Itemized modification records:

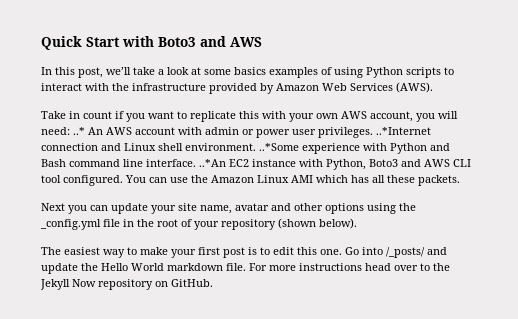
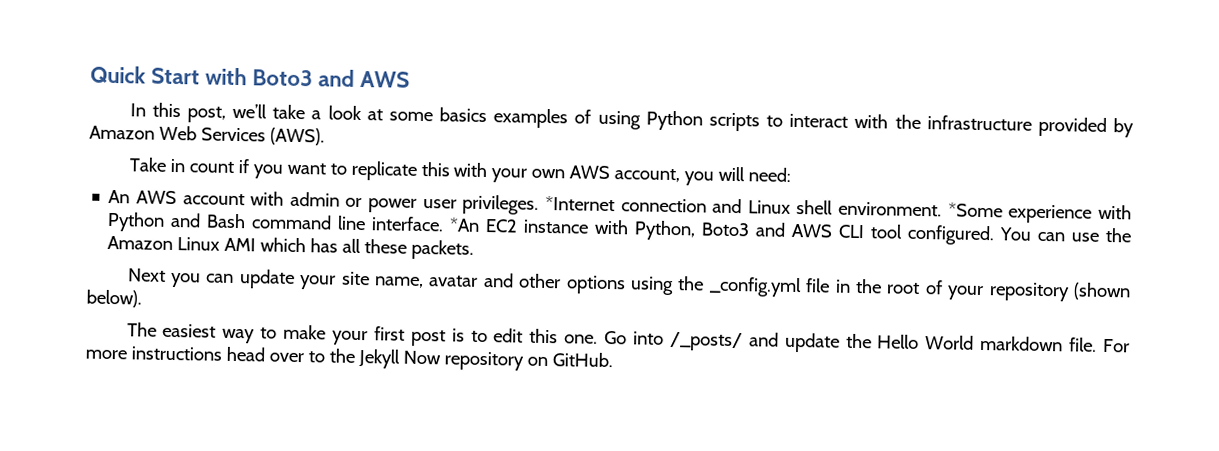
[73,127,85,135] ..* -> (792, 174) //
[376,127,431,135] ..*Internet -> [544,195,615,212] *Internet
[259,143,299,151] ..*Some -> [947,202,1003,218] *Some
[199,159,226,167] ..*An -> [449,217,481,232] *An

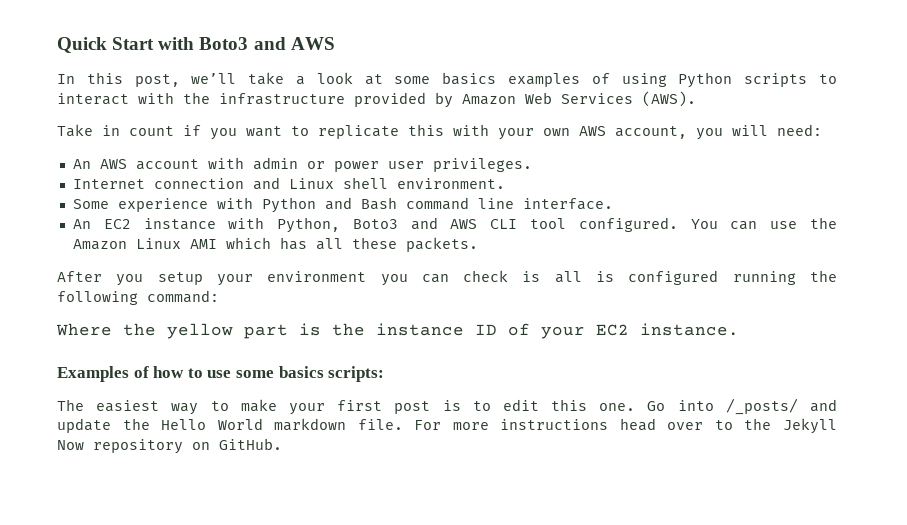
[544,195,615,212] *Internet -> [72,179,145,189] // Internet
[947,202,1003,218] *Some -> [72,199,109,209] // Some
[449,217,481,232] *An -> [72,219,91,229] // An
[127,268,1132,302] [86,289,142,308] Next you can update your site name, avatar and other options using the _config.yml file in the root of your repository (shown below). -> [57,270,837,286] [57,290,219,305] [56,323,739,339] [57,366,385,382] After you setup your environment you can check is all is configured running the following command: // Where the yellow part is the instance ID of your EC2 instance. // Examples of how to use some basics scripts:

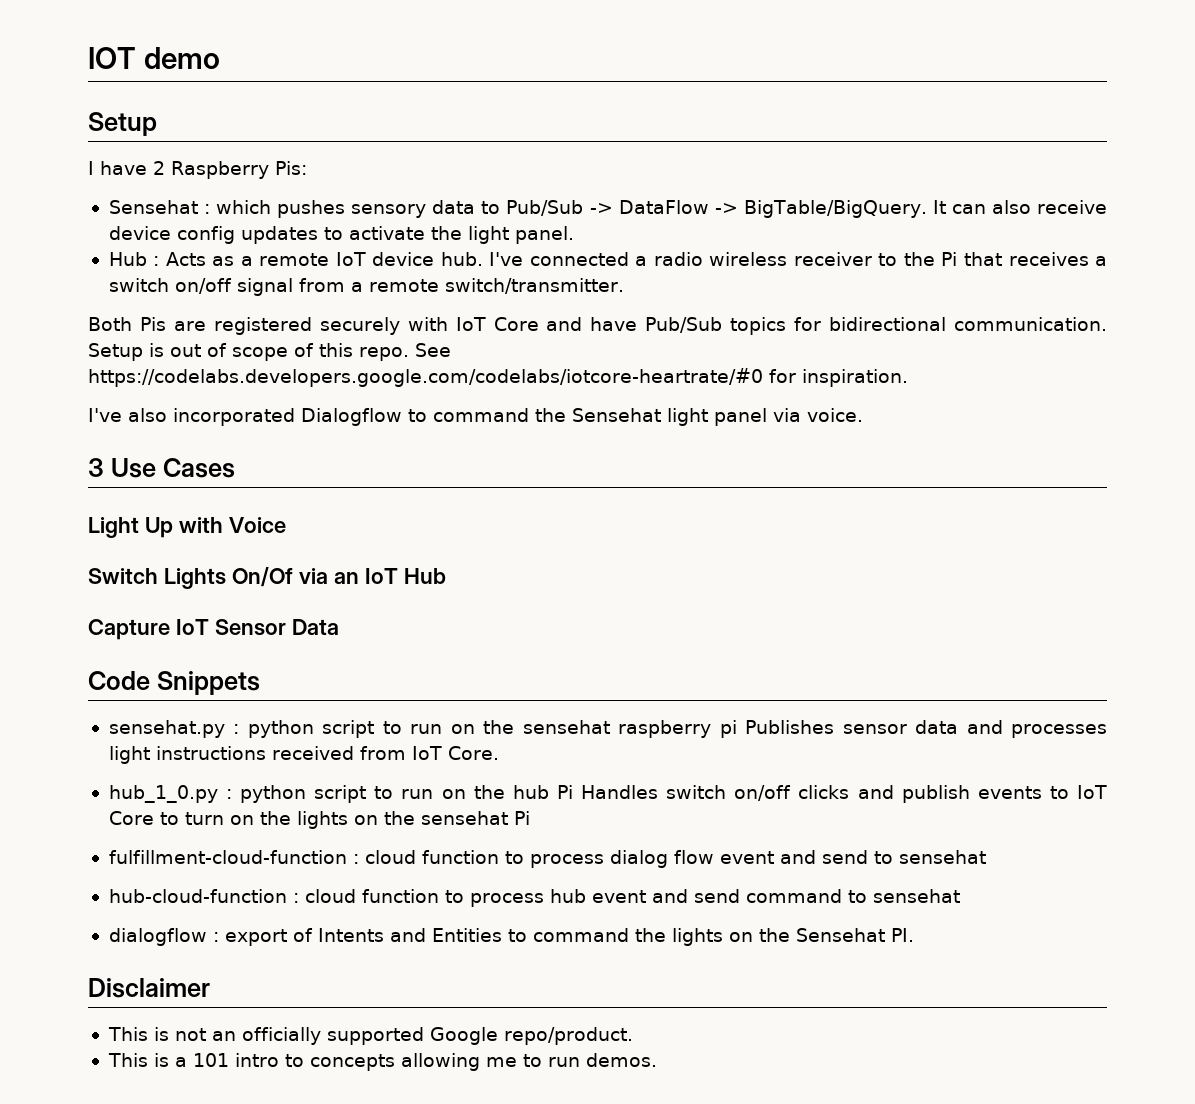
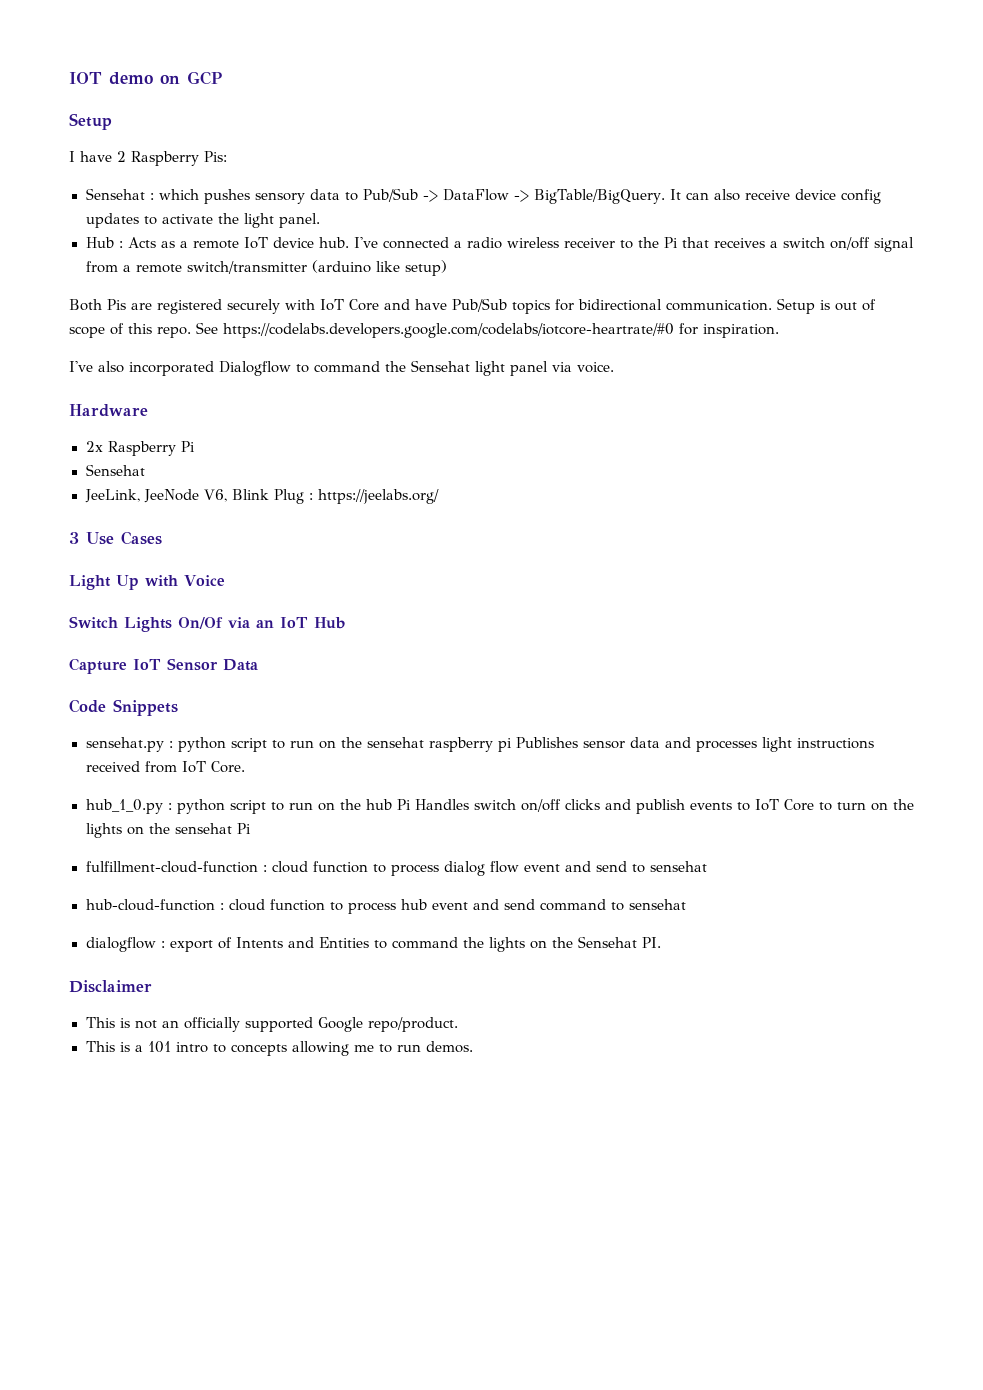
(220, 58) none -> [160,71,222,85] on GCP
[444,278,624,294] switch/transmitter. -> [186,260,447,276] switch/transmitter (arduino like setup)
(863, 415) none -> [69,404,148,417] [85,441,195,456] [85,464,145,476] [84,489,439,504] // Hardware // 2x Raspberry Pi // Sensehat // JeeLink, JeeNode V6, Blink Plug : https://jeelabs.org/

TRY IT: Tally each line above that includes "Internet". Reply with the total only.

TASK RESULT: 2